- Opening Delimiter -
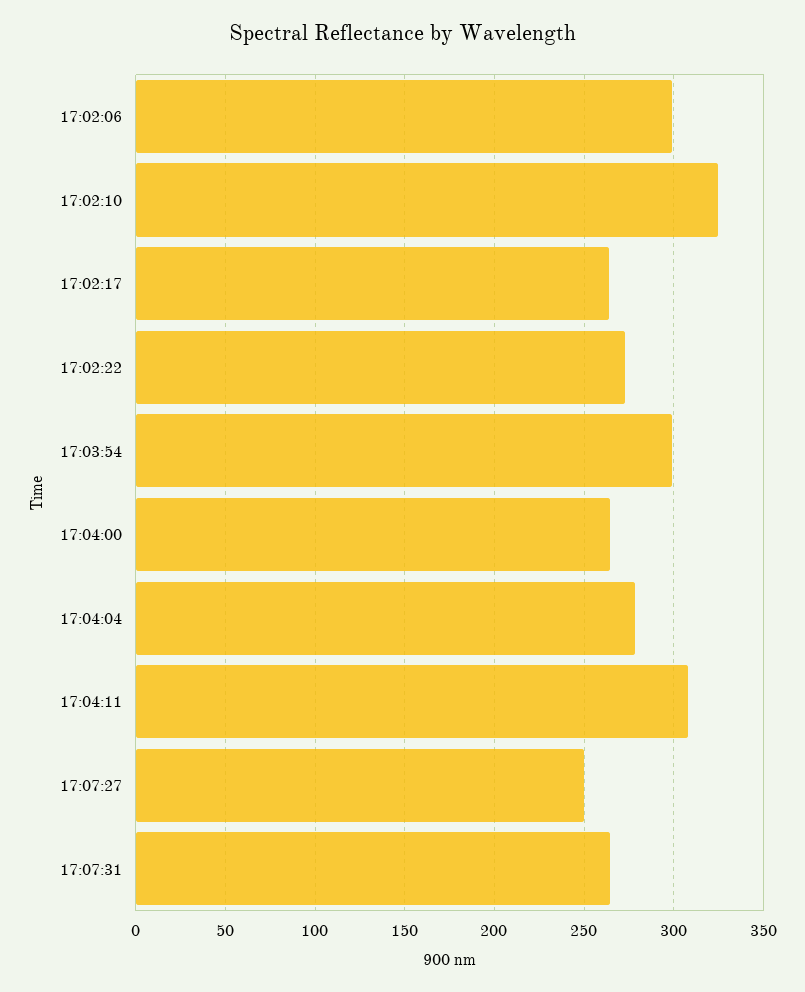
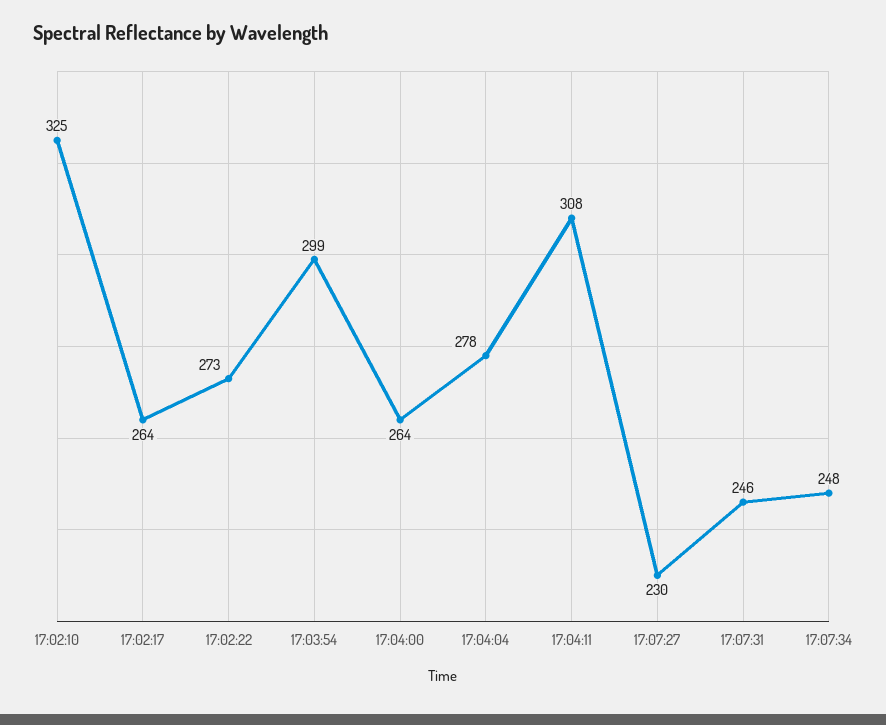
17:02:06: 300 -> none
17:07:27: 250 -> 230
17:07:31: 265 -> 246
17:07:34: none -> 248

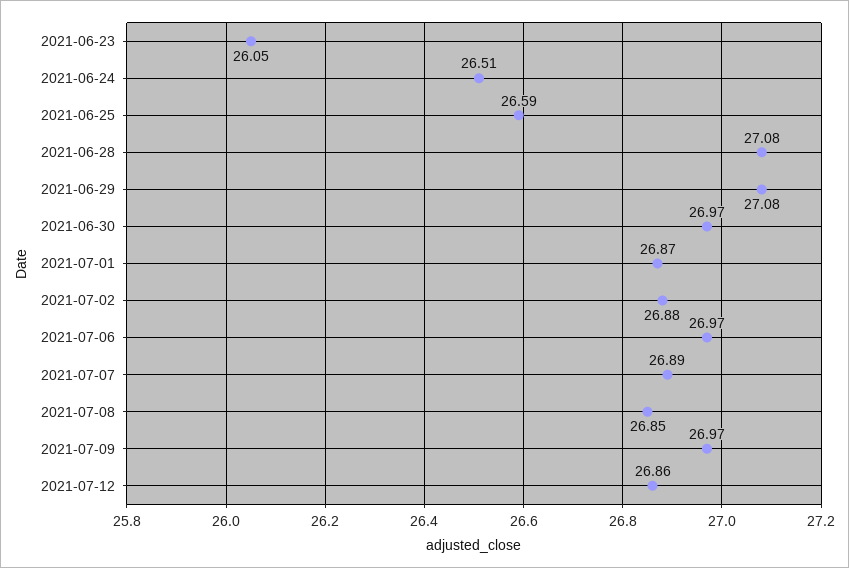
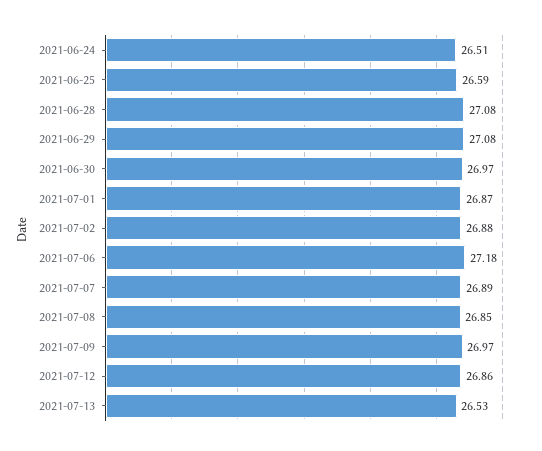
2021-06-23: 26.05 -> none
2021-07-06: 26.97 -> 27.18
2021-07-13: none -> 26.53

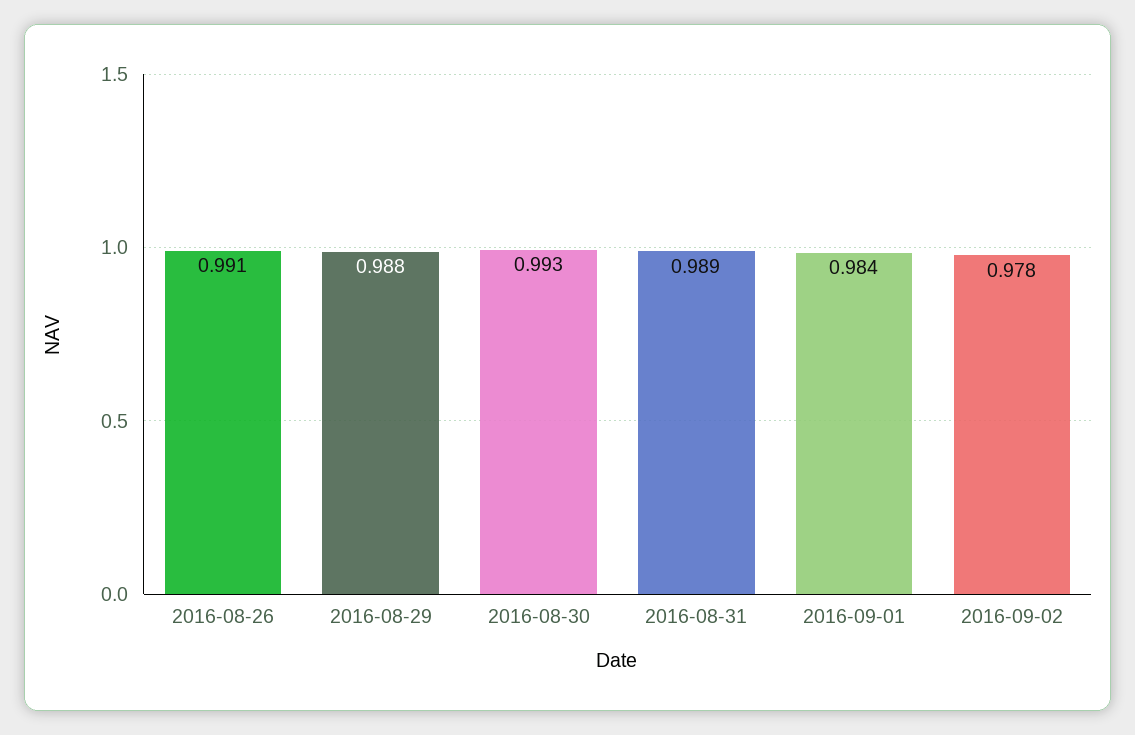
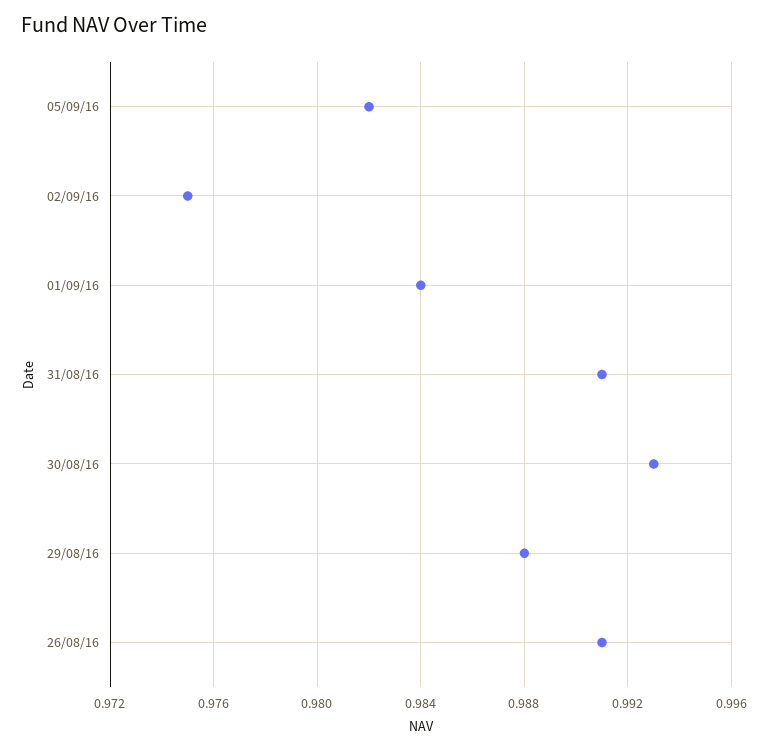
2016-08-31: 0.989 -> 0.991
2016-09-02: 0.978 -> 0.975
05/09/16: none -> 0.982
- Closing Delimiter -
Look over the records above and filter for each line with the word "none".

17:02:06: 300 -> none
17:07:34: none -> 248
2021-06-23: 26.05 -> none
2021-07-13: none -> 26.53
05/09/16: none -> 0.982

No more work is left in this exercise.